How do you graph the vector field \(\mathbf{F}=\langle f(x, y), g(x, y)\rangle ?\)

Short Answer

Expert verified
Answer: The key steps in graphing a vector field are: 1. Choose a grid of points across the area of interest. 2. Calculate vectors for each point by evaluating the scalar functions \(f(x, y)\) and \(g(x, y)\). 3. Draw the vectors at each grid point, with the origin at the grid point and the tip indicating the direction and magnitude of the vector field. 4. Interpret and analyze the vector field by examining the distribution, direction, and magnitude of the vectors plotted on the grid.

Step by step solution

01

Understand Vector Fields

A vector field \(\mathbf{F}\) is a function that assigns a vector to each point in a plane or space. This could be useful to define how fluid flows, the strength of a magnetic field at various points, or the force exerted on some object. A 2D vector field is often represented by \(\mathbf{F}=\langle f(x, y), g(x, y) \rangle\), where \(f(x, y)\) and \(g(x, y)\) are scalar functions.
02

Choose a Grid of Points

The first step in graphing a vector field is to choose a grid of points across the area of interest. This grid is usually evenly spaced for both the x and y axis. For example, you could choose a grid with points spaced 1 unit apart. We will plot vectors at each point on this grid.
03

Calculate Vectors for Each Point

Evaluate the scalar functions \(f(x, y)\) and \(g(x, y)\) at each point on the grid constructed previously. This will provide the vector values for each point.
04

Draw the Vectors

At each grid point, draw the vector given by the x-component resulting from \(f(x, y)\) and the y-component resulting from \(g(x, y)\). The origin of the vector should be at the grid point, with the tip of the vector indicating the direction and magnitude of the vector field.
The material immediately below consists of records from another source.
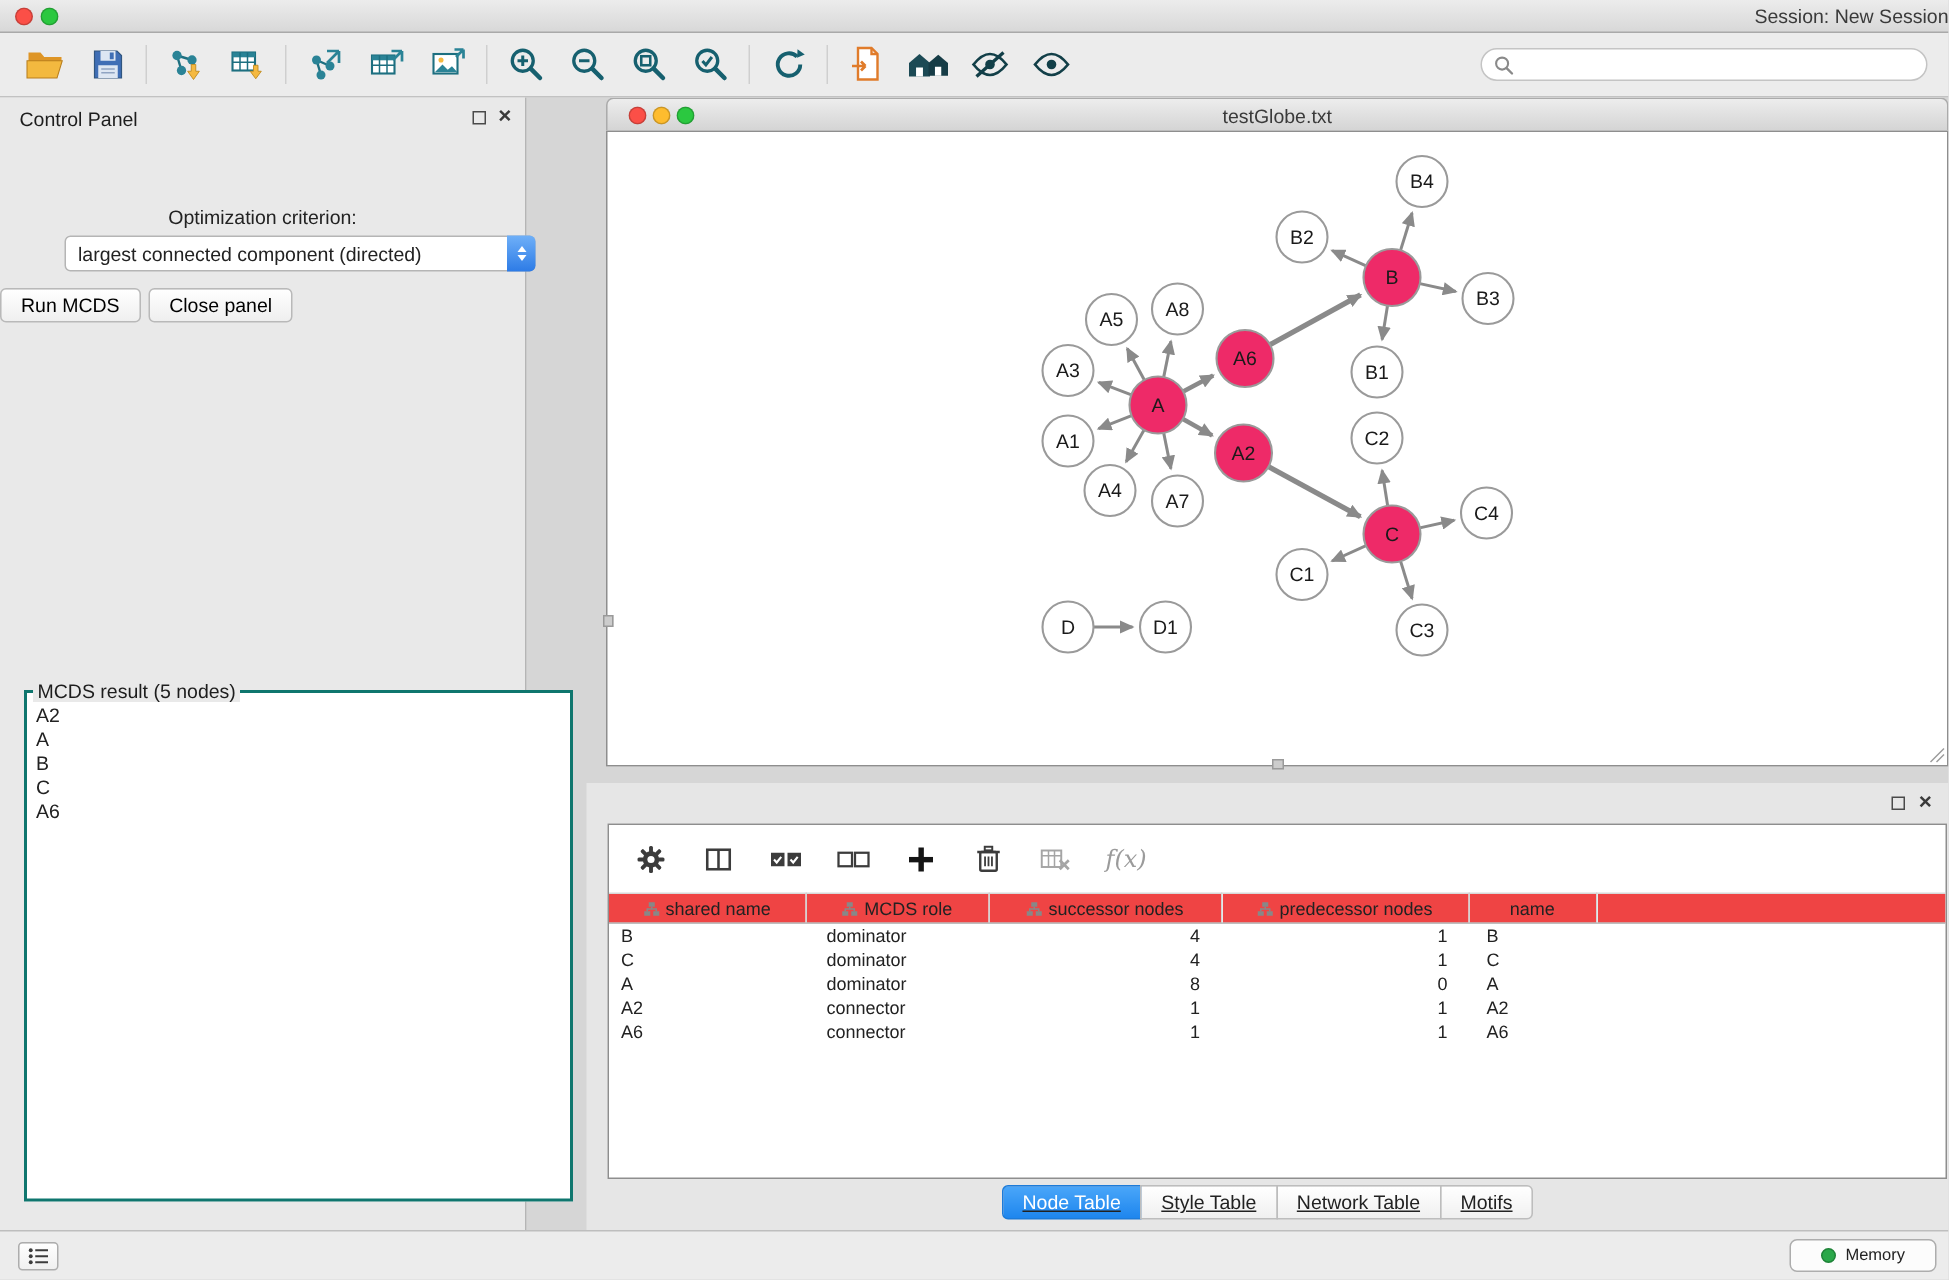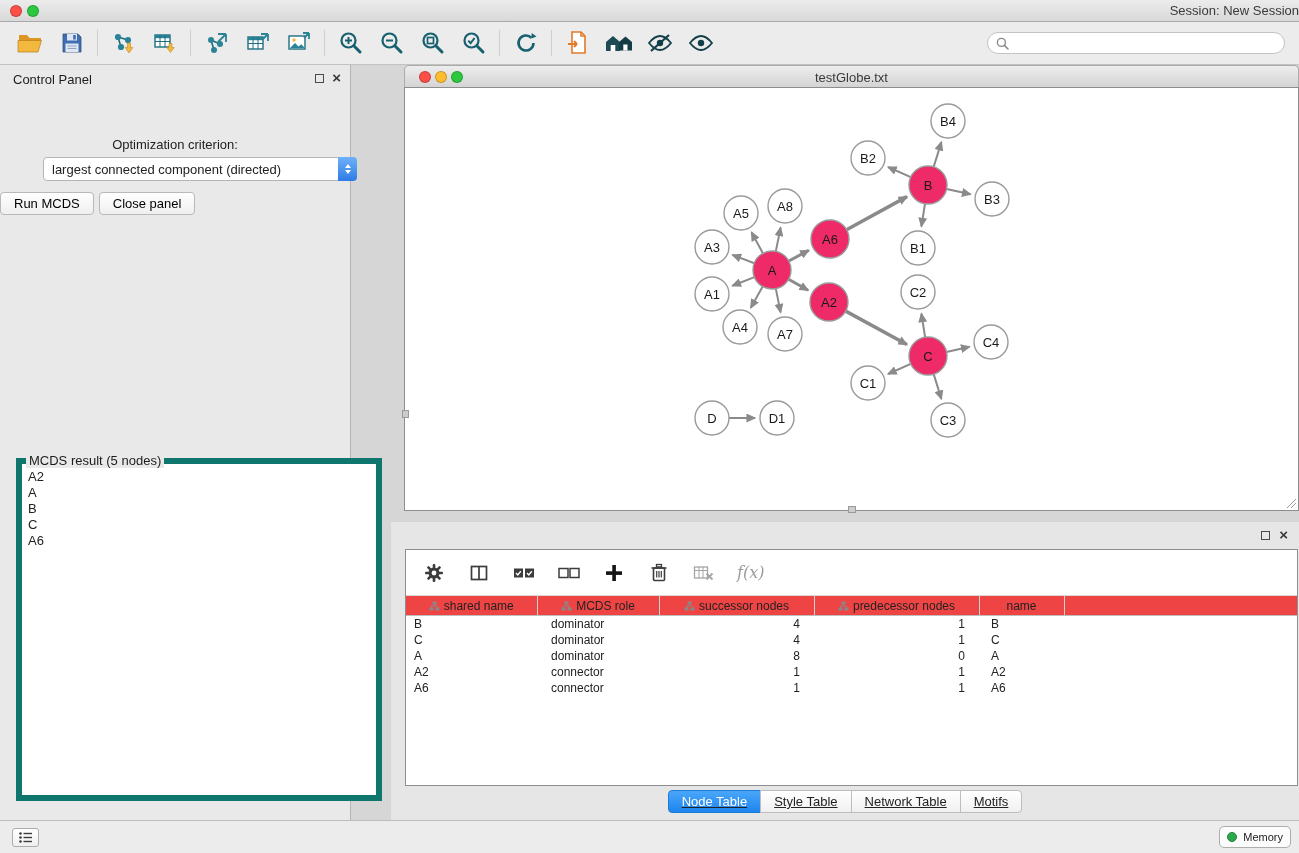--- a/index.html
+++ b/index.html
@@ -66,7 +66,7 @@
     background:linear-gradient(#FFFFFF,#EFEFEF); border:1px solid #B9B9B9; border-radius:4px; cursor:default; }
 
   .result-box { position:absolute; top:388px; left:16px; width:366px; height:348px;
-    border:6px solid #0f766e; background:#fff; }
+    border:2px solid #0f766e; background:#fff; }
   .result-box legend { font-size:13px; color:#1d1d1d; background:#E9E9E9; padding:0 3px; margin-left:4px; }
   .result-list { padding:1px 0 0 6px; }
   .result-list div { font-size:13px; line-height:16px; }

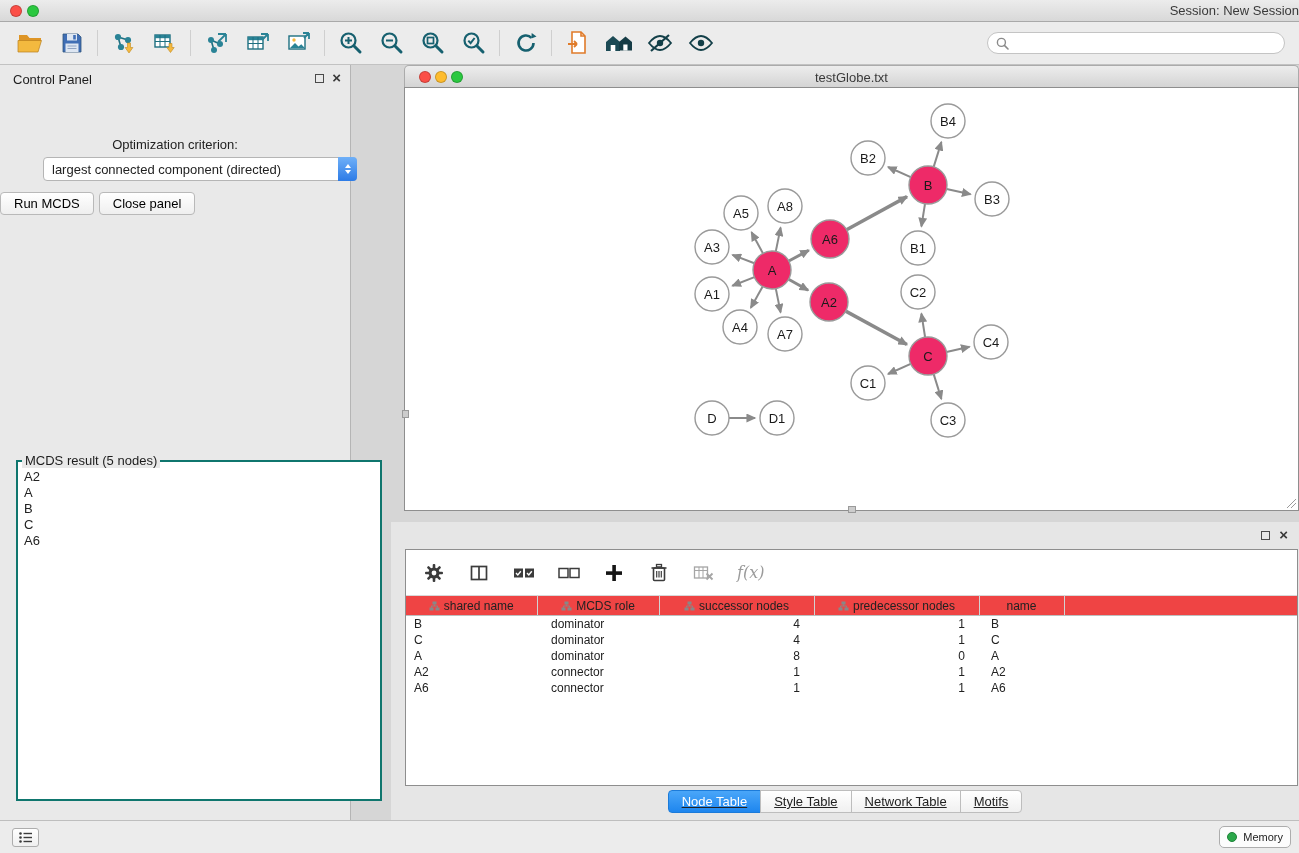--- a/index.html
+++ b/index.html
@@ -118,7 +118,7 @@
     display:flex; align-items:center; justify-content:center; }
   .memory-btn { position:absolute; right:8px; top:5px; height:22px;
     background:#FCFCFC; border:1px solid #ADADAD; border-radius:5px;
-    display:flex; align-items:center; gap:6px; padding:0 7px; font-size:11px; color:#222; }
+    display:flex; align-items:center; gap:6px; padding:0 20px; font-size:11px; color:#222; }
   .mem-dot { width:10px; height:10px; border-radius:50%; background:#2BA84A; border:1px solid #1E8338; }
 </style>
 </head>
Be consistent with the scale of the vectors throughout the entire plot.
05

Interpret and Analyze the Vector Field

Analyze the overall pattern of the vector field by examining the distribution, direction, and magnitude of the vectors plotted on the grid. This can tell you about the behavior of the field and help understand how it would affect objects within it. Now you should have a graph of the vector field \(\mathbf{F} = \langle f(x, y), g(x, y) \rangle\). Remember to analyze and interpret the location and orientation of the vectors in the field, as they can provide valuable insights into the nature of the field.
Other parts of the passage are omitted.